**TASK ITEM**
Check each line of the entries below for the string "solid"; copy every line where it appears.

**PROVIDED MATERIAL**
^^^^^^^^^^^^^^^^

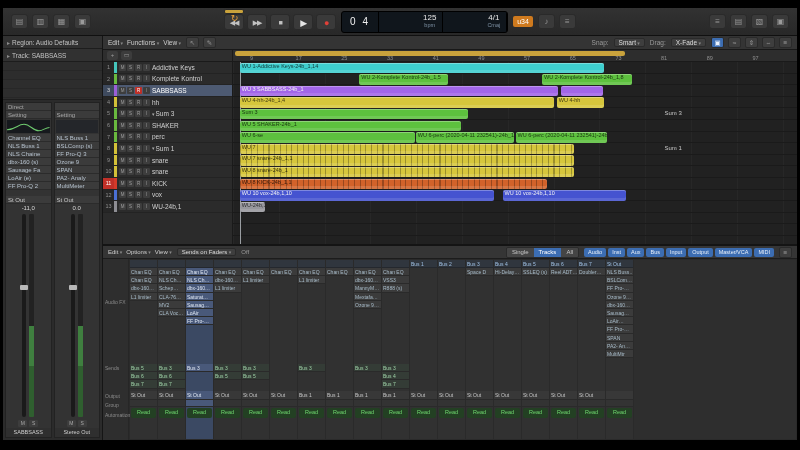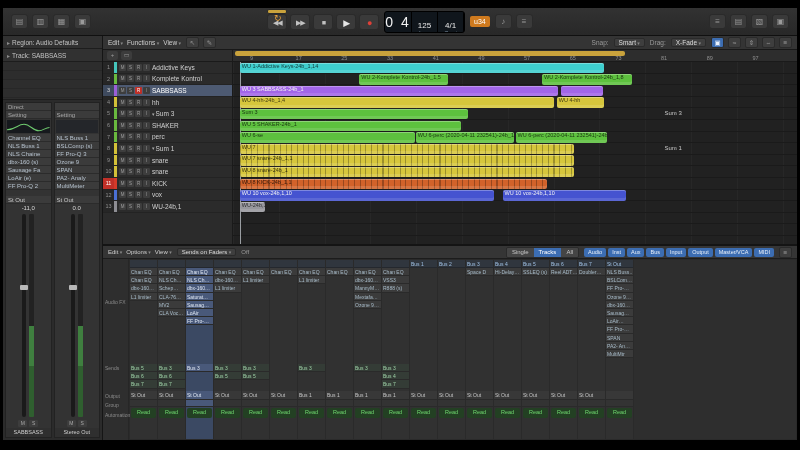--- a/index.html
+++ b/index.html
@@ -24,7 +24,7 @@
   .tbtn.cycle { color:#e8a03a; font-size:9px; }
   .lcd { height:22px; background:#10161c; border:1px solid #000; border-radius:3px;
     display:flex; align-items:stretch; overflow:hidden; }
-  .lcd-pos { font-size:14px; color:#f2f2f2; padding:0 0; display:flex; align-items:center;
+  .lcd-pos { font-size:10px; color:#f2f2f2; padding:0 8px; display:flex; align-items:center;
     border-right:1px solid #000; letter-spacing:2px; }
   .lcd-sec { padding:9px 6px 0; border-right:1px solid #000; text-align:center; }
   .lcd-main { font-size:8px; color:#e8e8e8; }

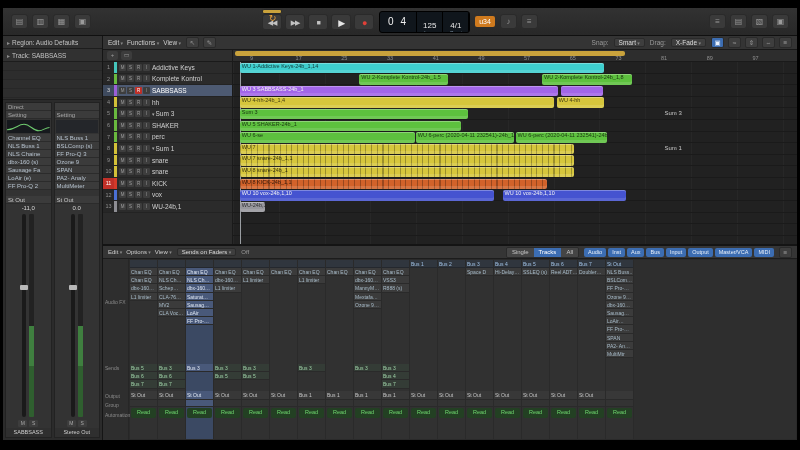--- a/index.html
+++ b/index.html
@@ -26,7 +26,7 @@
     display:flex; align-items:stretch; overflow:hidden; }
   .lcd-pos { font-size:10px; color:#f2f2f2; padding:0 8px; display:flex; align-items:center;
     border-right:1px solid #000; letter-spacing:2px; }
-  .lcd-sec { padding:9px 6px 0; border-right:1px solid #000; text-align:center; }
+  .lcd-sec { padding:1px 6px 0; border-right:1px solid #000; text-align:center;margin-left:38px; }
   .lcd-main { font-size:8px; color:#e8e8e8; }
   .lcd-sub { font-size:5.5px; color:#7f93a6; }
   .badge { background:#cf7a1e; color:#fff; font-size:7px; line-height:11px; padding:0 4px;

^^^^^^^^^^^^^^^^

**EXERCISE RESPONSE**
   .lcd { height:22px; background:#10161c; border:1px solid #000; border-radius:3px;
     border-right:1px solid #000; letter-spacing:2px; }
   .lcd-sec { padding:9px 6px 0; border-right:1px solid #000; text-align:center; }
     border-right:1px solid #000; letter-spacing:2px; }
-  .lcd-sec { padding:9px 6px 0; border-right:1px solid #000; text-align:center; }
+  .lcd-sec { padding:1px 6px 0; border-right:1px solid #000; text-align:center;margin-left:38px; }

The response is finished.